Alexander Mischner: Wenn wir den Blick noch weiter in die Zukunft richten, was wird sich bei Fresenius Kabi im Hinblick auf neue Arbeitswelten in den nächsten 5 – 10 Jahren verändert haben? Was sind Ihre Pläne?
Markus Dinslacken: Wenn wir in 5 – 10 Jahren zurückblicken, werden wir ein Fresenius Kabi erleben, das extrem gewachsen und sehr erfolgreich ist. Weil unsere Leute das Beste geben und weil wir ihnen mehr Möglichkeiten bieten, ihr Arbeiten an ihre privaten und sonstigen Verpflichtungen anzupassen. Wir werden auch sehen, dass wir auf einmal Mitarbeiterinnen und Mitarbeiter mit neuen Ideen und Konzepten gewinnen können, die vielleicht vorher nie für unser Unternehmen gearbeitet hätten, weil es ihnen zu starr oder unflexibel war. – Und auf einmal sind da Offenheit und Flexibilität – für Teilzeit, für mobiles Arbeiten. Das ist das Eine. Zum anderen wird sich auch ein ganz anderes Arbeiten etabliert haben. Werden wir in 10 Jahren noch Bürogebäude haben?

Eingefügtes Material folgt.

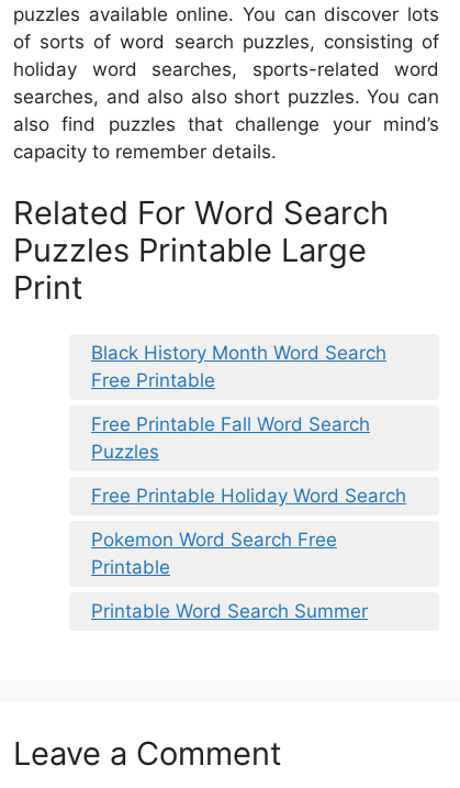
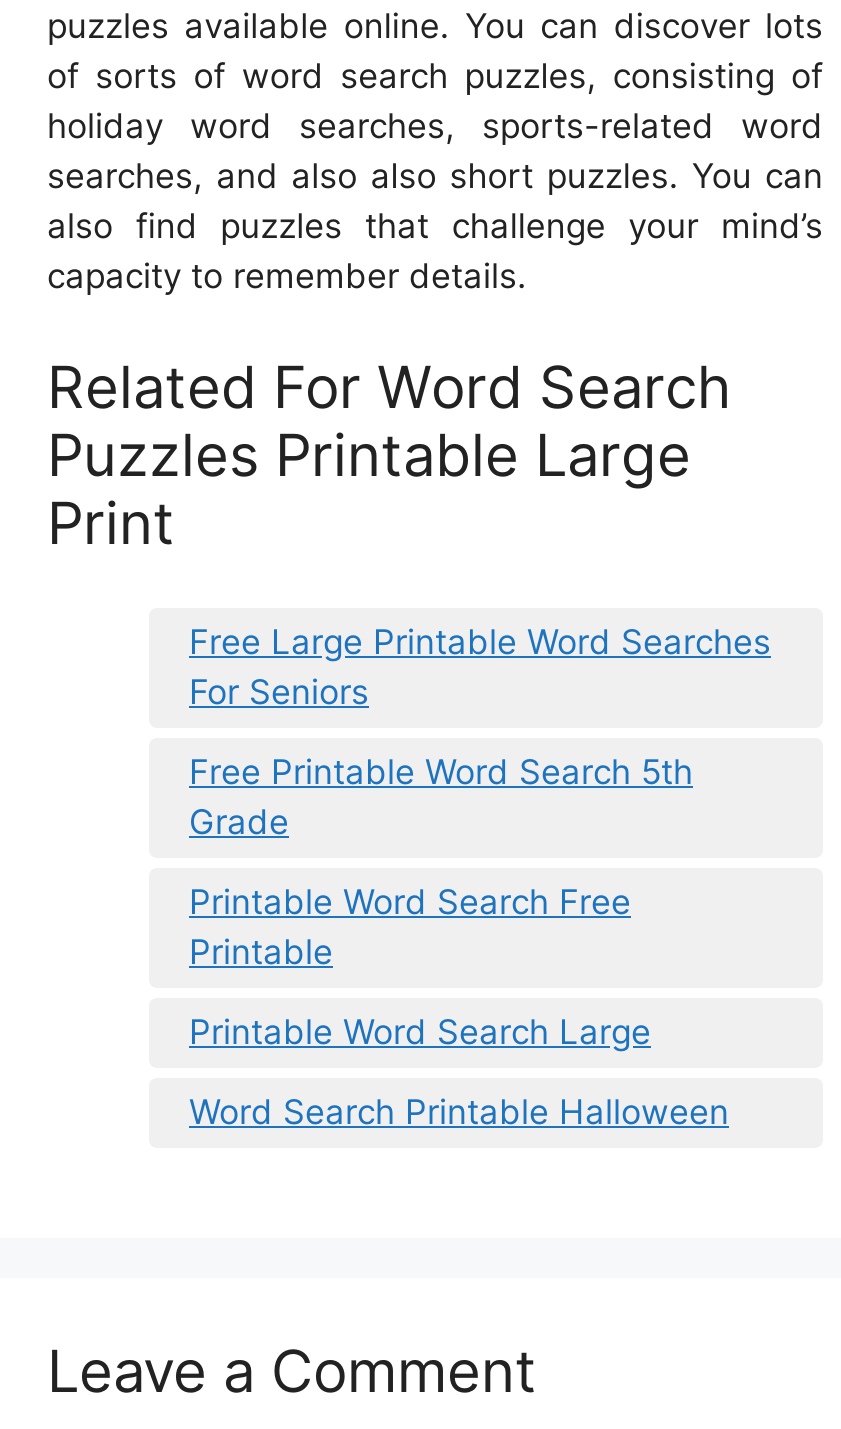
[91,342,406,551] Black History Month Word Search | Free Printable | Free Printable Fall Word Search | Puzzles | Free Printable Holiday Word Search | Pokemon Word Search Free -> [189,622,771,922] Free Large Printable Word Searches | For Seniors | Free Printable Word Search 5th | Grade | Printable Word Search Free
moved [91,556,170,578] -> [189,932,333,972]: Printable
[91,600,368,622] Printable Word Search Summer -> [189,1012,729,1132] Printable Word Search Large | Word Search Printable Halloween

Klar brauchen wir noch ein Headquarter und einen Standort. Aber brauchen wir das noch in der Art, wie es heute ist? Das ist eine Frage, die wir uns anschauen werden. Werden wir in 20 Jahren, und damit komme ich auf einen an früherer Stelle erwähnten Punkt zurück, tatsächlich noch für ein einziges Unternehmen arbeiten? Oder gibt es Mitarbeitende, die projektbezogen für das eine oder andere Unternehmen arbeiten? Die dann sagen: „Das Projekt ist so interessant, das will ich unbedingt für die Lufthansa machen, dann gibt es morgen ein Projekt bei der Fresenius Kabi und übermorgen bei Daimler.“ Und ich mache das und arbeite parallel für zwei oder drei Unternehmen und bekomme von zwei oder drei Unternehmen ein projektbezogenes Entgelt. Das ist natürlich eine Vision für die Zukunft. Ich kann mir aber gut vorstellen, dass sich globale und große Konzerne eines Tages in diese Richtung entwickeln werden und wir noch sehr viel in den nächsten Jahrzehnten sehen werden, was heute noch undenkbar scheint.
Es ist zudem ganz wichtig, dass die Unternehmen und wir als Führungskräfte lernen, dass wir eine Vorbildfunktion haben. Und das wird in den nächsten Jahren sichtbarer sein, als es vielleicht in der Vergangenheit war. Wie verhalten sich Führungskräfte, wie verhält sich das Top Management, wie verhält sich das Board? Sind sie immer präsent oder arbeiten sie auch mal mobil? Können sie damit umgehen, remote zu führen? Das wird nach meiner Überzeugung einen großen Einfluss haben und am Ende auch ein Unterscheidungsmerkmal für Unternehmen sein, die erfolgreich sind oder – eben solche, die nicht erfolgreich sein werden.
Alexander Mischner: Vielen Dank für das Gespräch.